The annual grants advance Georgia Tech’s commitment to creativity as a driver of innovation, bringing together faculty, staff, students, and community partners from across disciplines.
Catalyst Grant Awardees
The 2025–26 Catalyst Grant recipients represent a wide range of academic units and professional areas, reflecting the many ways the arts intersect with teaching, research, and everyday campus life.
Victoria Chang (Poetry@Tech) received funding for Poetry Everywhere, an initiative expanding access to poetry through translation-focused programming and public engagement. Building on collaborations with Modern Languages and Atlanta Global Studies, the project will bring poets and translators to campus and explore placing poetry in public spaces, inviting moments of reflection amid daily routines.
At the Robert C. Williams Museum of Papermaking, Anna Doll will lead Paper and Nature Dye Exhibition, establishing a dedicated garden space that allows students and faculty to engage directly with the raw materials used in papermaking and natural dyes. The project integrates plant cultivation with artistic practice, bridging scientific inquiry and creative exploration.
Jennifer Lux (Scheller College of Business) and Danielle Willkens (School of Architecture) received support for Penn Center Alternative Spring Break, a multidisciplinary arts initiative rooted in community engagement. In partnership with the Gullah/Geechee Nation, participants will travel to the Penn Center National Historic Landmark District in South Carolina, creating artistic responses while learning from a site central to African American history.
Biophilia, led by Belinda Person (Administrative Services Center) in collaboration with Krystian Ramlogan, is an immersive installation exploring human relationships with the natural world through painting, sound, and spatial design. Inspired by Indigenous ecological knowledge, the project emphasizes reflection, sensory experience, and reconnection with place.
Ramlogan, a faculty member in the School of Literature, Media, and Communication, also leads Spaces: A Pilot Sensory Arts Installation in collaboration with Jillann Hertel. The project explores how light, sound, and media can function as forms of care, offering moments of presence and regulation within the intensity of campus life.
Stephanie Selvick (Belonging and Student Support), in collaboration with Alexandra Teixeira Riggs, received funding for Photovoice for Graduate Student Belonging. The arts-based research project engages graduate students as co-researchers, using photography and storytelling to examine experiences of belonging and to inform future student support initiatives through public exhibition and dialogue.

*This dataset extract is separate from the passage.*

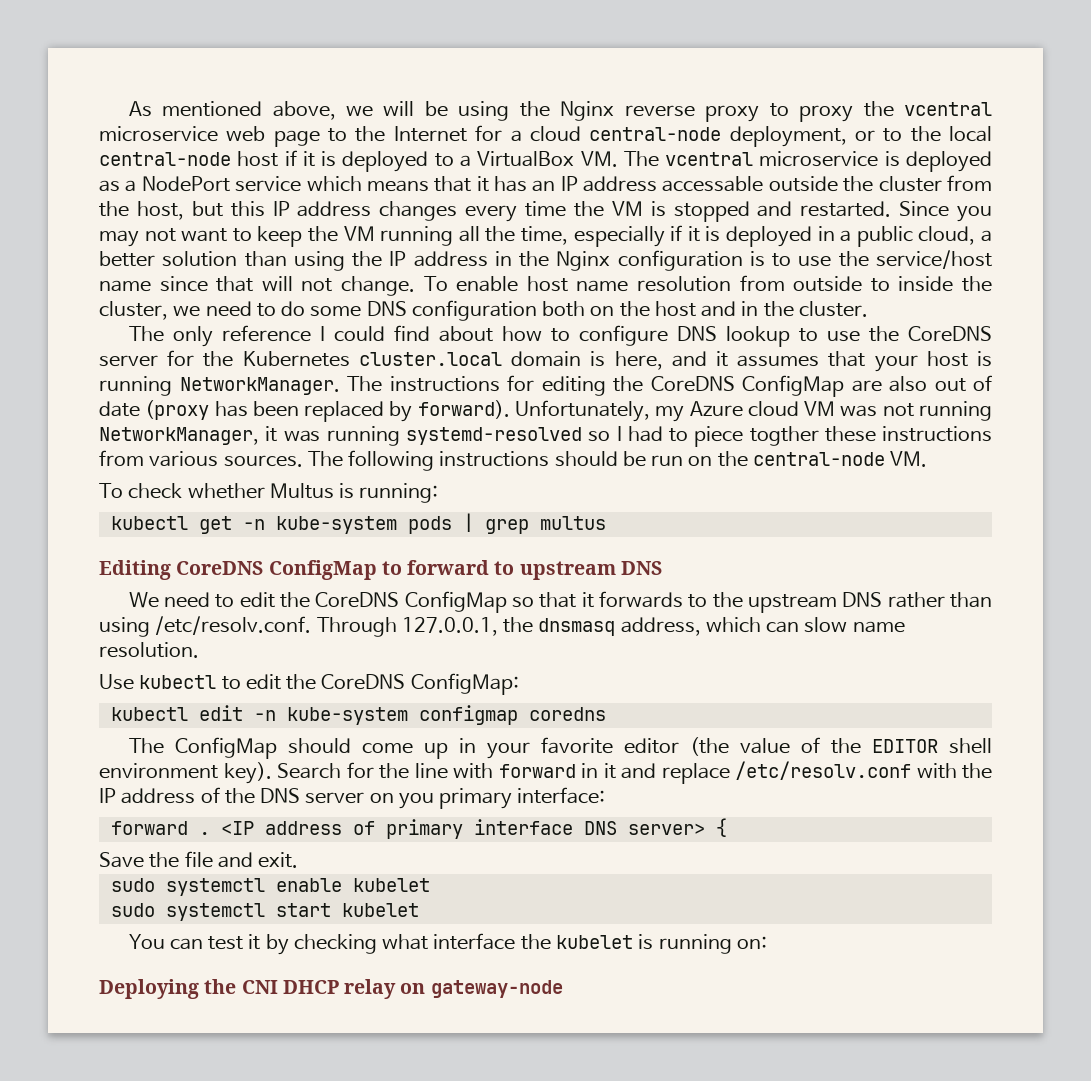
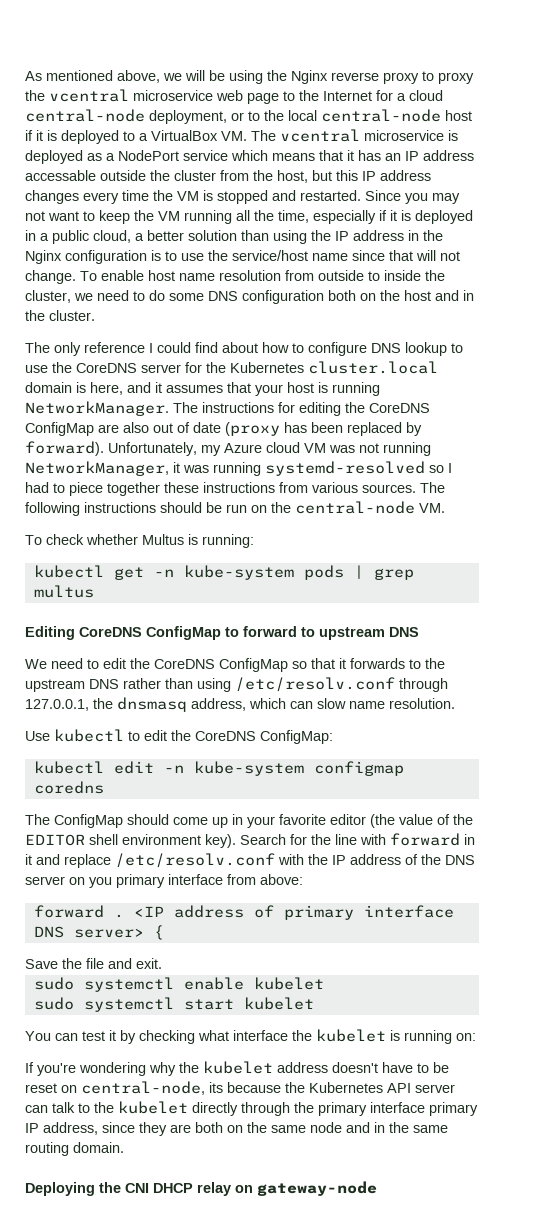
[749,426,819,446] togther -> [107,482,160,496] together
[155,616,397,637] /etc/resolv.conf. Through -> [235,677,448,692] /etc/resolv.conf through
[517,787,606,804] interface: -> [168,874,303,885] interface from above:
(767, 942) none -> [25,1061,449,1076] [25,1081,455,1095] [25,1101,478,1116] [25,1122,448,1136] [25,1142,124,1156] // If you're wondering why the kubelet address doesn't have to be reset on central-node, its because the Kubernetes API server can talk to the kubelet directly through the primary interface primary IP address, since they are both on the same node and in the same routing domain.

In the School of Music, Alexandria Smith, in collaboration with Full Radius Dance, Douglas Scott, and Noah Posner will lead Resonant Bodies, a community-based learning project connecting music technology and industrial design students with the Atlanta-based Full Radius Dance. Through collaborative design and experimentation, students will create compositions and wearable technologies while engaging with accessibility, disability, and performance.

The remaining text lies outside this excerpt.